Amazon.com, Inc. (AMZN) is telling its engineers to stop relying on outside AI coding assistants and switch to Kiro, the company's homegrown alternative. It's a classic case of "eat your own dog food," except the stakes involve billions in cloud revenue and Amazon's reputation in the AI arms race.
The Internal Push for Kiro
An internal memo sent to Amazon's engineering teams makes the directive clear: stop adding new third-party AI development tools, according to a Monday report from Reuters. While employees can keep using whatever external tools they already have, the company won't be supporting new ones going forward.
The memo was signed by senior executives Peter DeSantis and Dave Treadwell, who oversee AWS and e-commerce operations. Their pitch frames the move as essential for improving Kiro through real-world testing. Employees were told their feedback would help the company "aggressively improve" the tool.
Amazon confirmed the memo's authenticity to the publication.
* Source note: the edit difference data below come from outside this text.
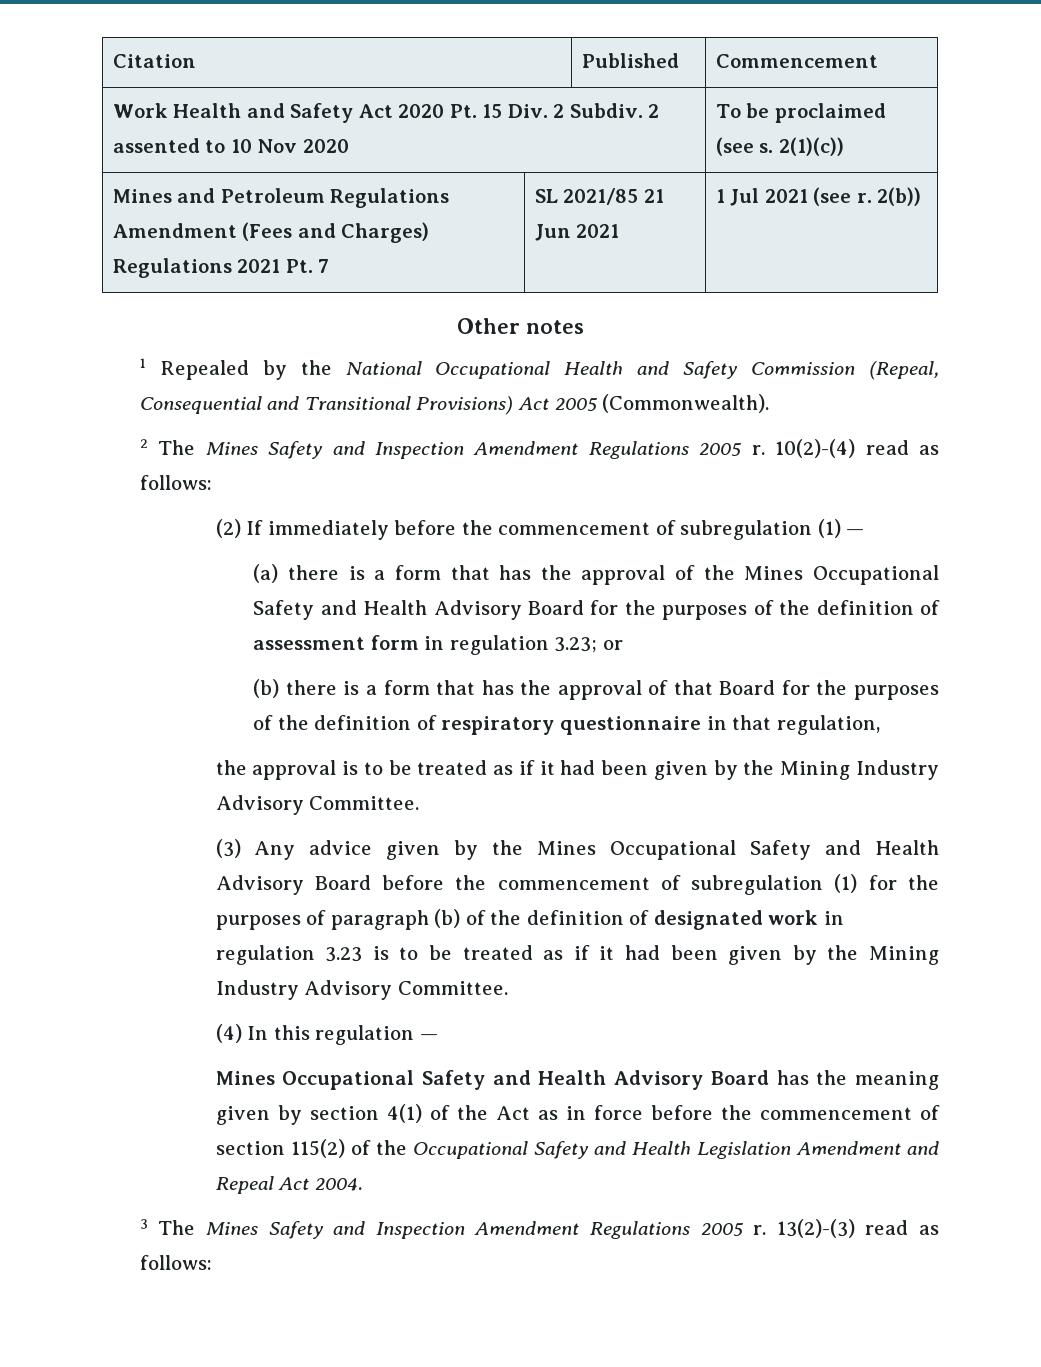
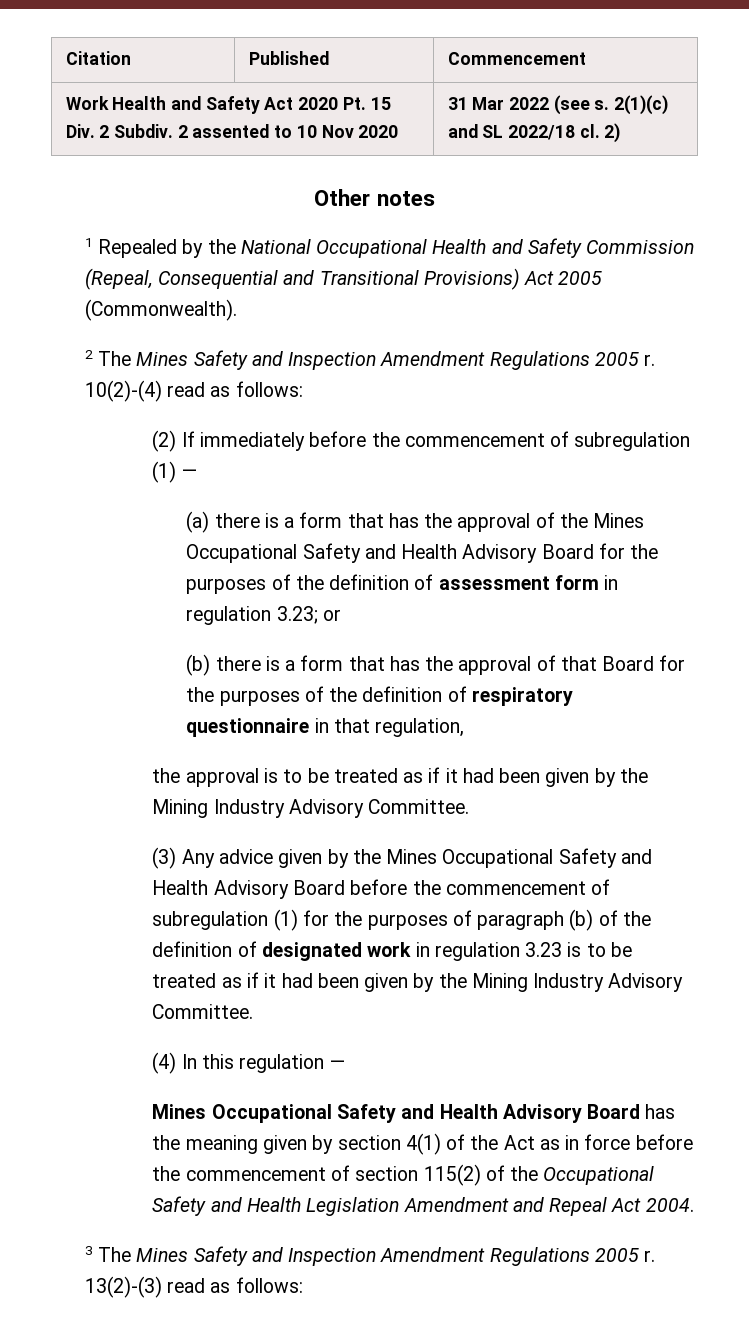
- Work Health and Safety Act 2020 Pt. 15 Div. 2 Subdiv. 2 assented to 10 Nov 2020 | To be proclaimed (see s. 2(1)(c))
- Mines and Petroleum Regulations Amendment (Fees and Charges) Regulations 2021 Pt. 7 | SL 2021/85 21 Jun 2021 | 1 Jul 2021 (see r. 2(b))
+ Work Health and Safety Act 2020 Pt. 15 Div. 2 Subdiv. 2 assented to 10 Nov 2020 | 31 Mar 2022 (see s. 2(1)(c) and SL 2022/18 cl. 2)

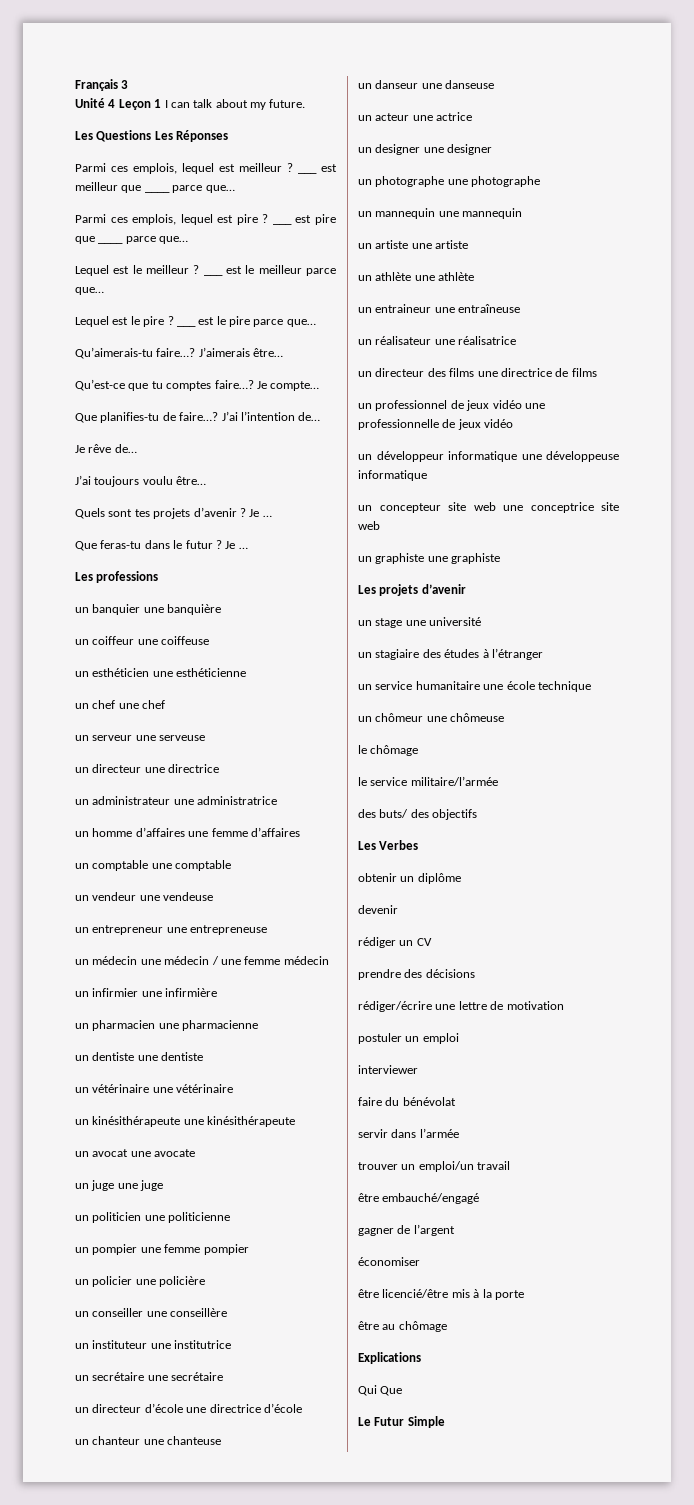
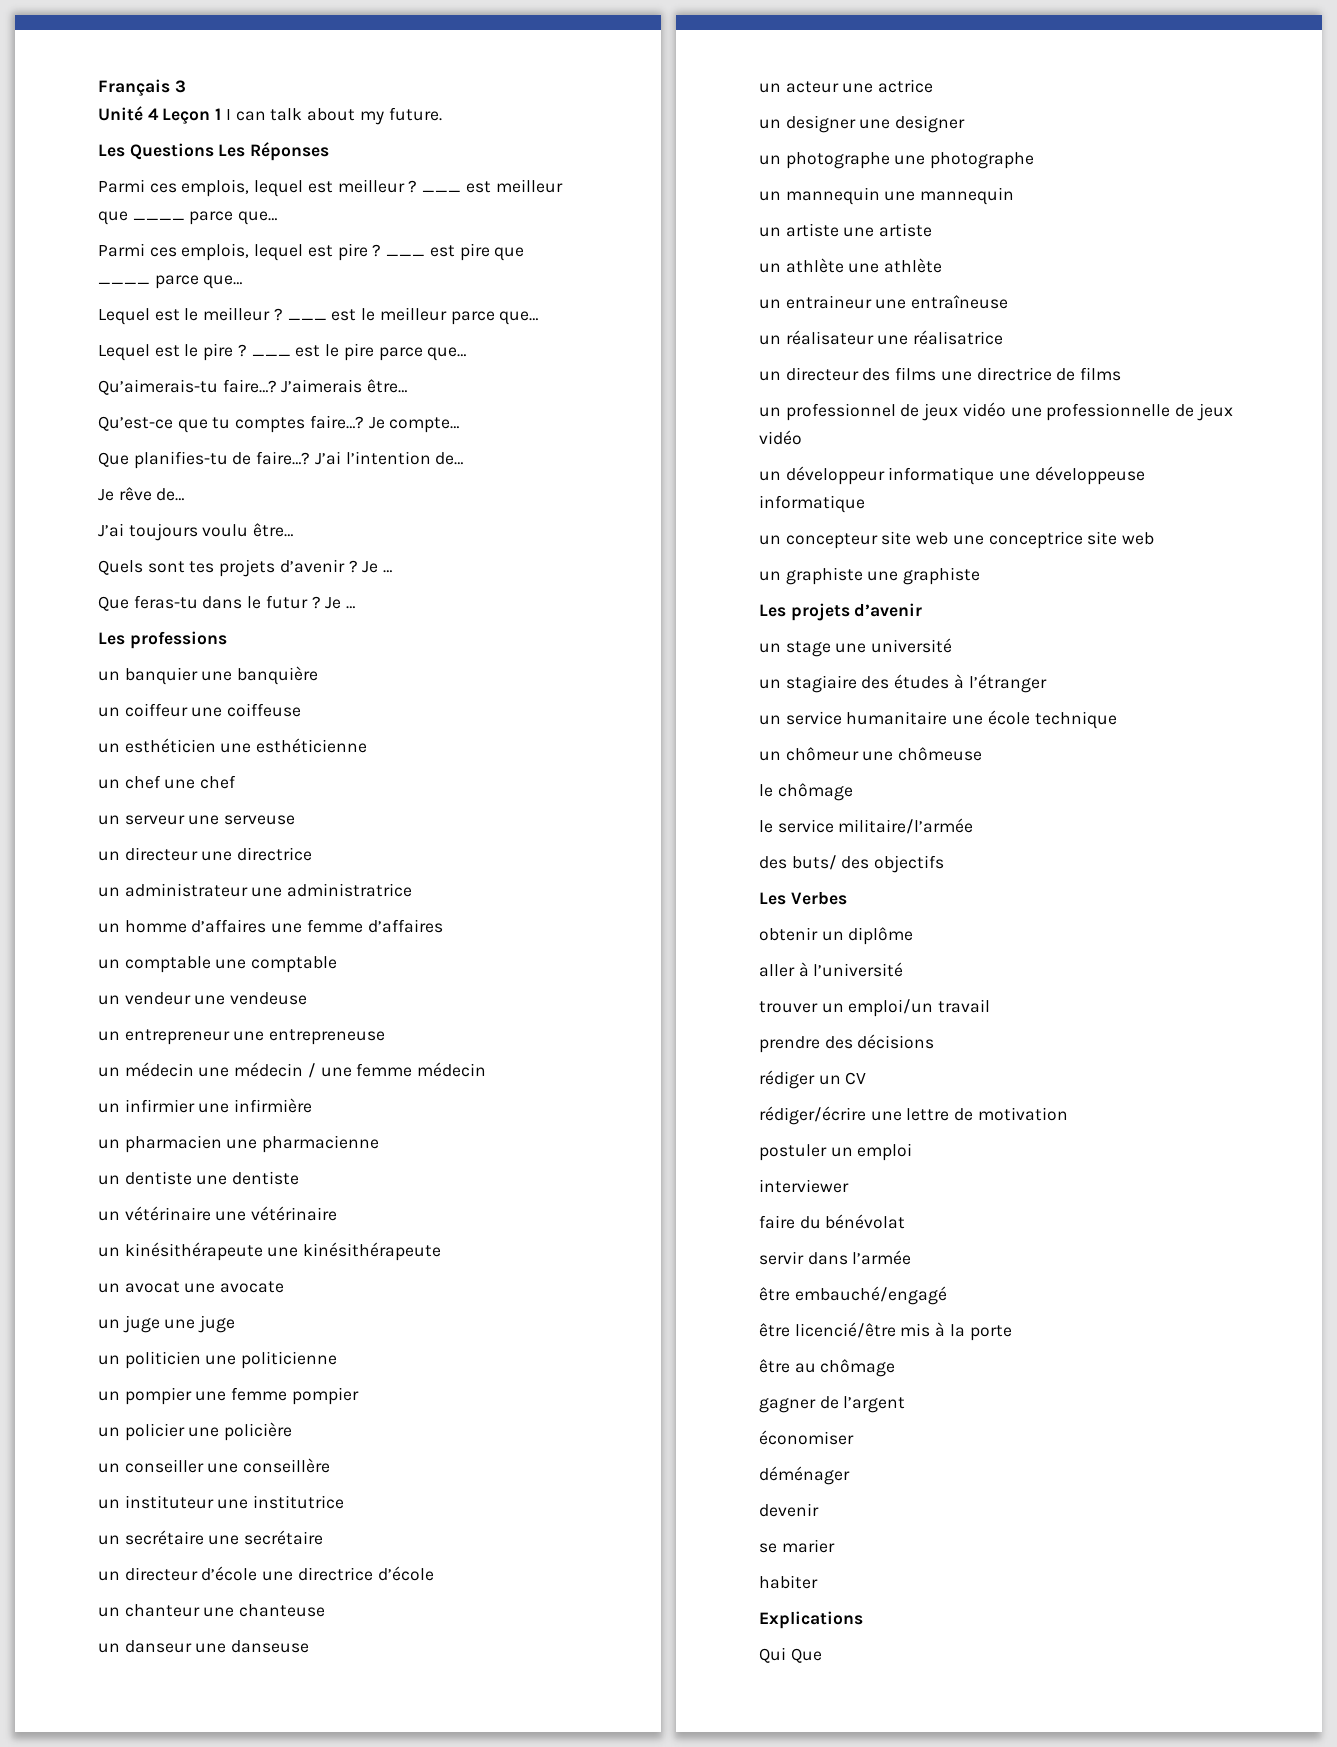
- devenir
+ aller à l’université
+ trouver un emploi/un travail
+ prendre des décisions
- prendre des décisions
- trouver un emploi/un travail
  être embauché/engagé
- gagner de l’argent
- économiser
+ gagner de l’argent
+ économiser
+ déménager
+ devenir
+ se marier
+ habiter
- Le Futur Simple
The Irony of Billion-Dollar Partnerships
Here's where it gets interesting: Amazon is discouraging use of tools like OpenAI's Codex, Anthropic's Claude Code, and Cursor, even though the company has invested billions in Anthropic and recently expanded a multiyear cloud partnership with OpenAI. It's not exactly a vote of confidence when you're bankrolling someone but won't let your own team use their products.
The directive reflects Amazon's broader effort to shake off the perception that it's trailing behind OpenAI and Alphabet Inc.'s (GOOGL) (GOOG) Google in the race to develop cutting-edge AI tools. When you're Amazon Web Services, being seen as a fast follower rather than a leader stings.
For context, Amazon reported third-quarter net sales of $180.2 billion in October, marking a 13% year-over-year increase and beating analyst expectations of $177.8 billion. The company remains in solid financial shape, with long-term momentum intact even as short- and mid-term indicators show some cooling.